BREXIT SERIES CHAPTER 2: FOCUS ON GOODS TRANSACTIONS
Due to the reinstallation of physical customs borders between UK and EU territory, the impact on taxation, particularly VAT, is focused on goods transactions. Since 1st January 2021 the fully neutral intracommunity supply and acquisition of goods has been replaced by export and import transactions. These will eventually end up with neutral VAT settlement. However, this process may trigger some negative cash-flow, depending on the particular jurisdictions (such as EU member states) involved in the transaction.
Goods transactions impact
From a VAT perspective, the goods transactions are mainly in the spotlight because these will require rethinking tax and accounting processes. Other than the main modification of the type of transaction (from intra-community to export/import), there are a lot of knock-on effects. These particularly include transitional rules for deliveries at the end of the year, specific goods transaction regimes (chain, triangular, call-off stock, etc.), return of goods, and other finnicky aspects of international trade. In this short overview we would like to consider at least some of these practical scenarios.
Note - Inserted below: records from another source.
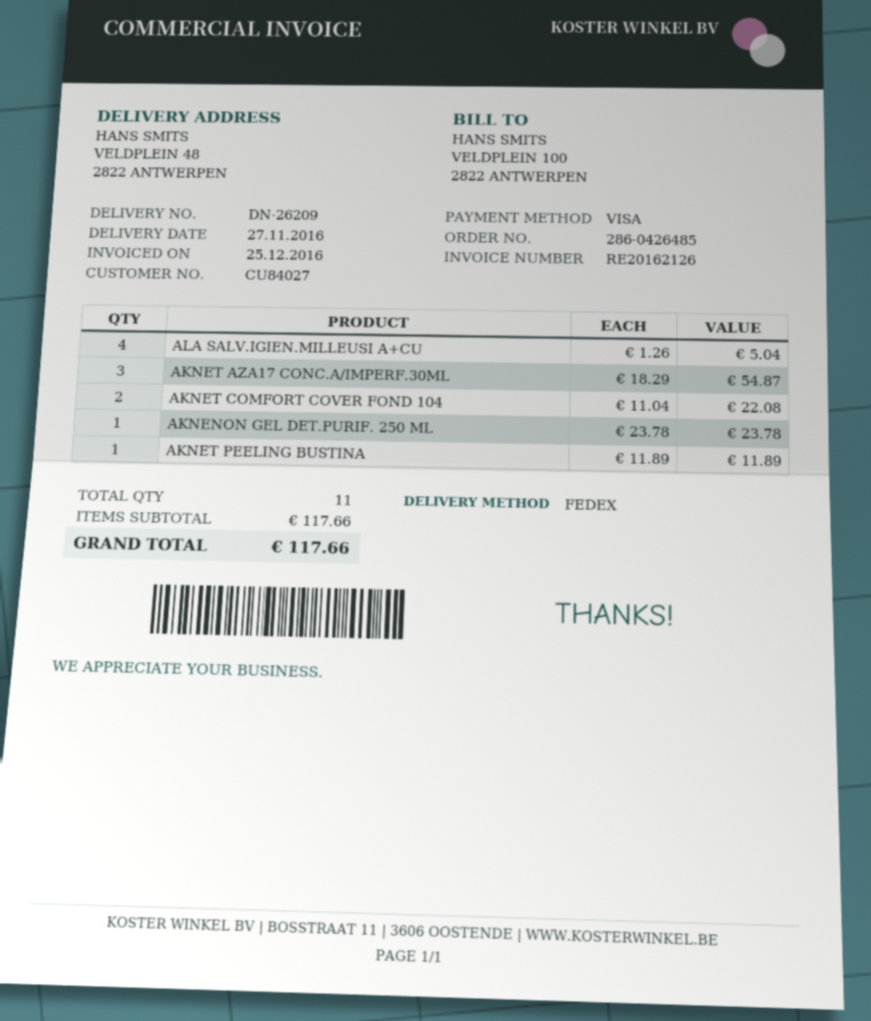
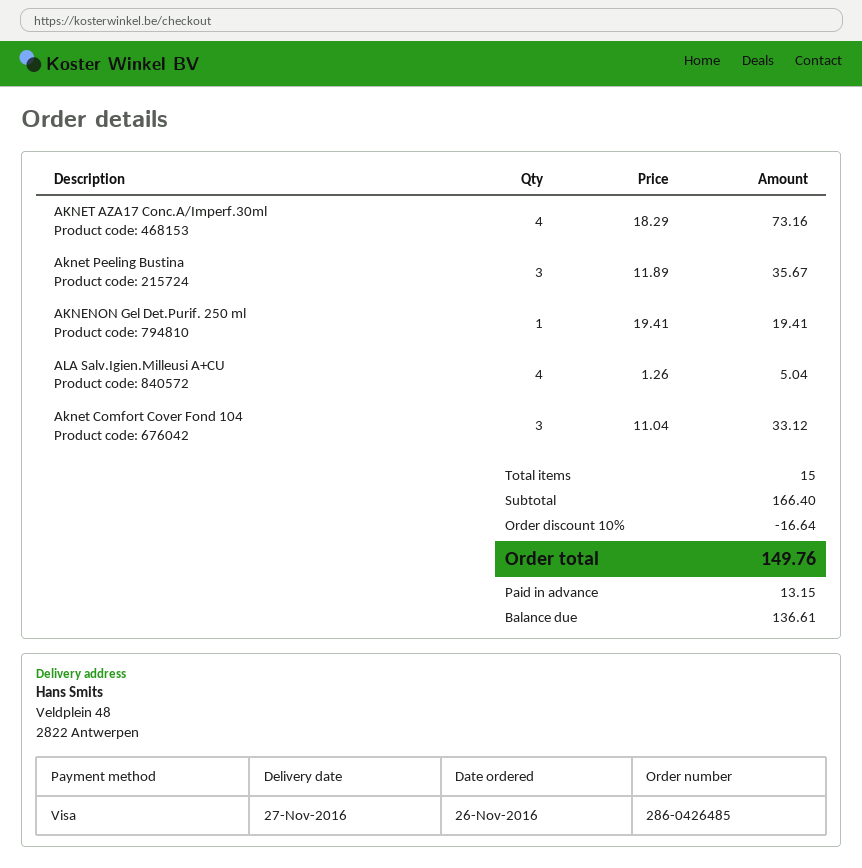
AKNET AZA17 CONC.A/IMPERF.30ML: 3 x 18.29 = 54.87 -> 4 x 18.29 = 73.16
AKNET COMFORT COVER FOND 104: 2 x 11.04 = 22.08 -> 3 x 11.04 = 33.12
AKNENON GEL DET.PURIF. 250 ML: 1 x 23.78 = 23.78 -> 1 x 19.41 = 19.41
AKNET PEELING BUSTINA: 1 x 11.89 = 11.89 -> 3 x 11.89 = 35.67
total quantity: 11 -> 15
subtotal: 117.66 -> 166.40
discount: none -> 10% = 16.64
total: 117.66 -> 149.76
What is important is that the new VAT rules will apply from the 1st January 2020. However, trade between the UK and the EU will not suddenly end the night before, but is likely to continue into the new year. In particular, a number of situations could arise from goods being dispatched in 2020 but delivered in 2021. Because of such possibilities, a set of transitional rules have been put in place to enable a smooth changeover from intra-community to export/import transactions.
The main rule imposed by the the EU-UK Withdrawal Agreement states that the determination of VAT conditions depends on the date of dispatch of goods. If the goods are dispatched in 2020, the transaction would be treated as intra-community supply of goods. On the other hand, those dispatched on January 1st or later, the transaction would qualify as an export/import transaction (see graph below).
Return of goods
An interesting scenario may be a situation when goods originally dispatched to UK before Brexit are returned to sender (because faulty products, for example) in 2021. Given that customs borders are already in place, the return transaction might not be treated as a correction of intracommunity supply anymore. On their arrival back into EU territory, the returned goods will be recognized as imported, but also as falling under a special regime that allows for an exemption for the returning of goods. In such cases, the taxpayer is to prove that the goods were initially sent out of the country and that they have been returned without being modified.
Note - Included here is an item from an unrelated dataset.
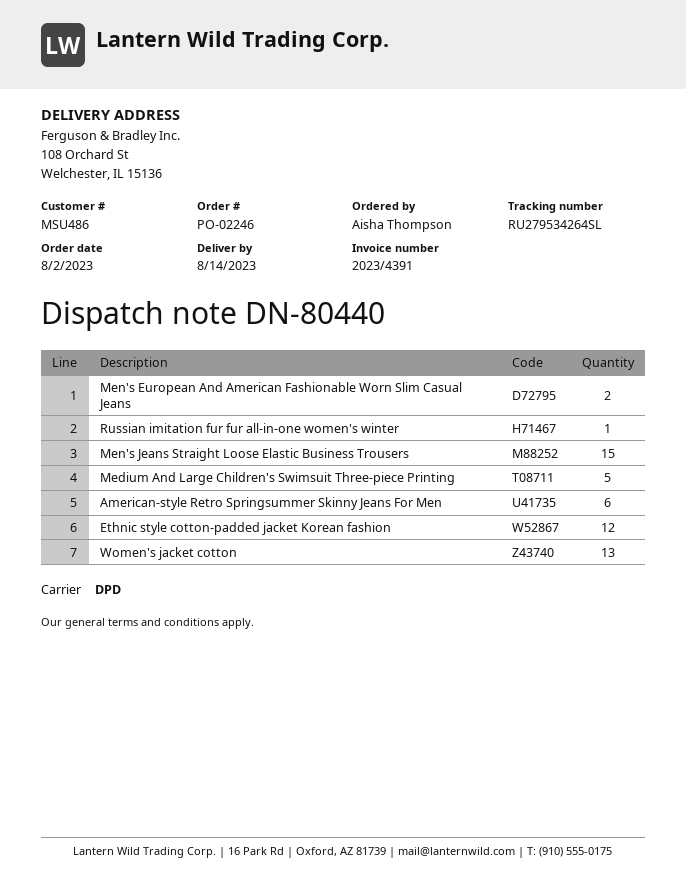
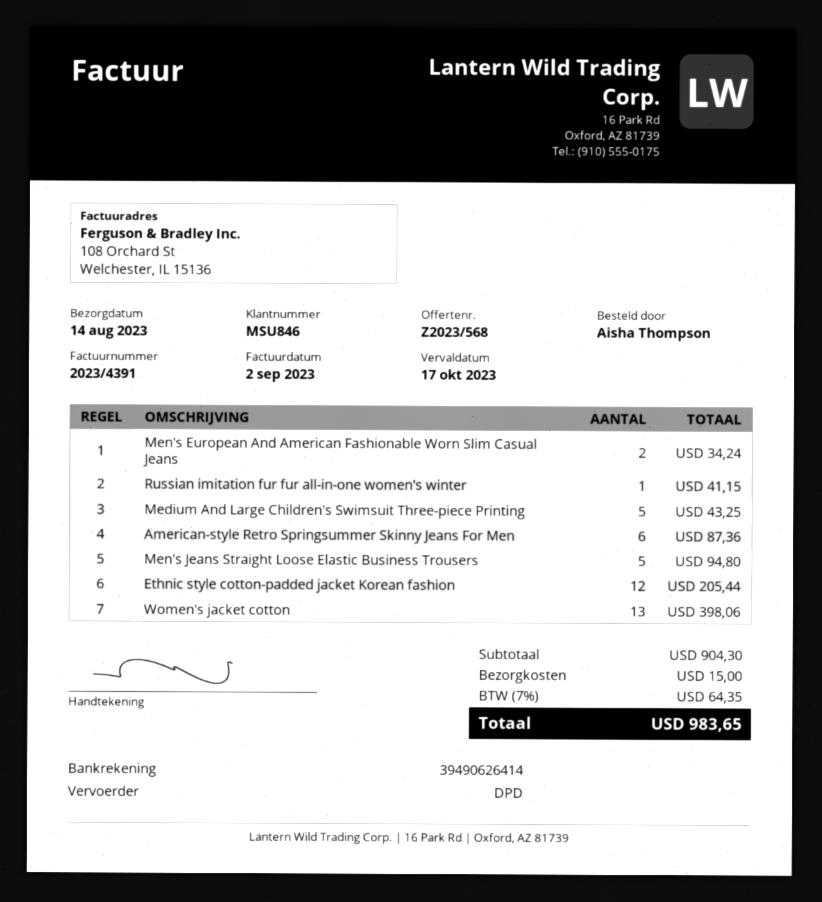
customer number: MSU486 -> MSU846
Men's Jeans Straight Loose Elastic Business Trousers: 15 -> 5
Specific transactional flows
Although it is widely assumed that Brexit will trigger various changes that will add complexity and raise practical complications, it should be noted that some things will actually get simpler as a result of the UK leaving the EU.
Firstly, the range of goods transaction scenarios will be significantly decreased as a result of Brexit. EU-based taxpayers will need to distinguish between three basic types of transactions: local supplies, intra-community supplies, and export/import supplies. Furthermore, within intra-community transactions there is a number of variations that must be considered. Therefore, the post-Brexit UK transaction catalogue is much simpler, as it contains only local (domestic) and export/import supplies.
Additionally, the EU VAT landscape is considered rather complex, especially due to the fact that EU harmonisation has its limits and faces large practical problems in terms of the VAT recognition of international VAT transactions. Therefore, it can be seen as positive that Brexit allowed UK taxpayers to avail themselves of number of challenges. This can be seen in the fact that on 1st January 2021, the concepts of chain supplies, call-off/consignment stock transactions, deemed intra-community supplies, and supply with installation all disappeared from the UK VAT system.
Unfortunately, with disappearance of complicated trade structures, new complexities come into force. A good example is a triangular supply where a UK taxpayer acts as a middleman or intermediary. Before Brexit, such transactions could benefit from a simplification measure (the triangular supply simplification), which usually saved such entities from the obligation to register for VAT in the country of dispatch or the country of delivery. Without the application of post-Brexit EU rules, such obligations are likely to arise. Thus, UK businesses will have to diligently analyse transaction models and try to redesign existing ones in order to avoid additional registration challenges.
These exemplary situations reflect the reality of Brexit’s VAT consequences, where taxpayers have to face a variety of issues that are not commonly discussed. The good news is that in time these challenges will become routinized, while some (such as transitional rules) could will disappear completely.